Маркус выбрался из машины.
— Пойду взгляну, там ли он. Жди меня здесь.
Роберт взял сигарету из пачки на приборной доске, прикурил и стал наблюдать за котом.
Над головой скрипела вывеска постоялого двора, на нее уселась чайка и стала неодобрительно разглядывать чужака, вызывающе крича. Прошли двое неспешной праведной походкой, как будто сегодня было тихое методистское воскресенье. Оба были во флотских шерстяных фуфайках и белых матерчатых кепи.
— Доброе утро, — поздоровались моряки, проходя мимо.
— Прекрасный день, — отозвался Роберт.
— Да, прекрасный.
Через некоторое время появился Маркус:
— Все в порядке. Я нашел его.
— А что Эмма?
— Он сказал, что она в мастерской. Белит стены.
— Ты хочешь, чтобы я пошел и привел ее?
— Сделай одолжение. Сейчас… — он взглянул на часы, — четверть первого. Предположим, ты вернешься сюда в час. Я обещал, что у нас будет обед в половине второго.
— Прекрасно. Я пройдусь. Нет смысла ехать туда на машине.
— Ты помнишь дорогу?
— Разумеется. — Он раньше бывал в Порт-Керрисе дважды: искал Бена Литтона по другому делу, когда Маркус не мог сделать это сам. Ненависть Бена к телефонам и автомобилям, а также ко всем остальным средствам связи время от времени доставляла чудовищные затруднения, и Маркус давно понял, что быстрее доехать от Лондона до Корнуолла и здесь, в логове, ловить льва за гриву, чем ждать ответа на самую срочную телеграмму с оплаченным ответом.

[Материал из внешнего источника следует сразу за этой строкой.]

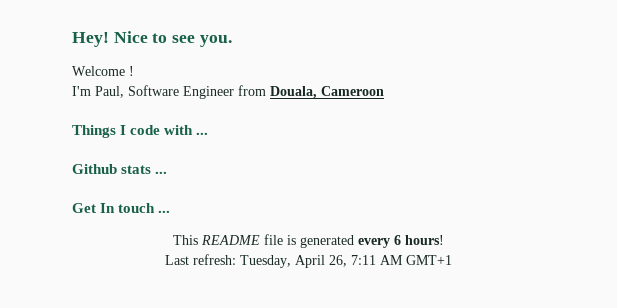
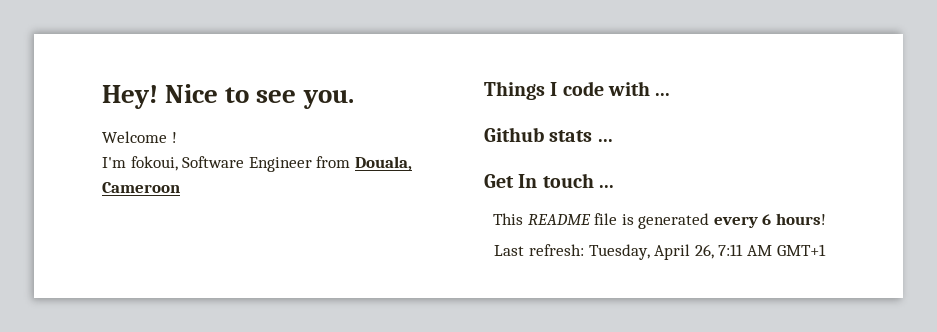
[95,86,124,98] Paul, -> [130,156,178,171] fokoui,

Роберт вышел из машины и захлопнул дверцу.
— Мне рассказать ей обо всем, или ты хочешь оставить за собой эту приятную обязанность?
Маркус усмехнулся:
— Расскажи ей сам.
Роберт стянул с головы тесную твидовую кепку и бросил ее на сиденье водителя:
— Негодяй!
Он получил письмо от Эммы через неделю или две после того, как она была проездом в Лондоне.
«Дорогой Роберт,
Если я зову Маркуса Маркусом, то не могу же я Вас звать господином Морроу, не так ли? Нет, не могу никоим образом. Мне следовало написать Вам сразу и поблагодарить очень и очень горячо за обед, за одолженные деньги и за сообщение Бену о том, что я еду на поезде. Он сам пришел меня встречать на станцию. Все идет просто прекрасно, поскольку у нас нет никаких трений, а Бен работает как энтузиаст изобразительного искусства на четырех холстах одновременно.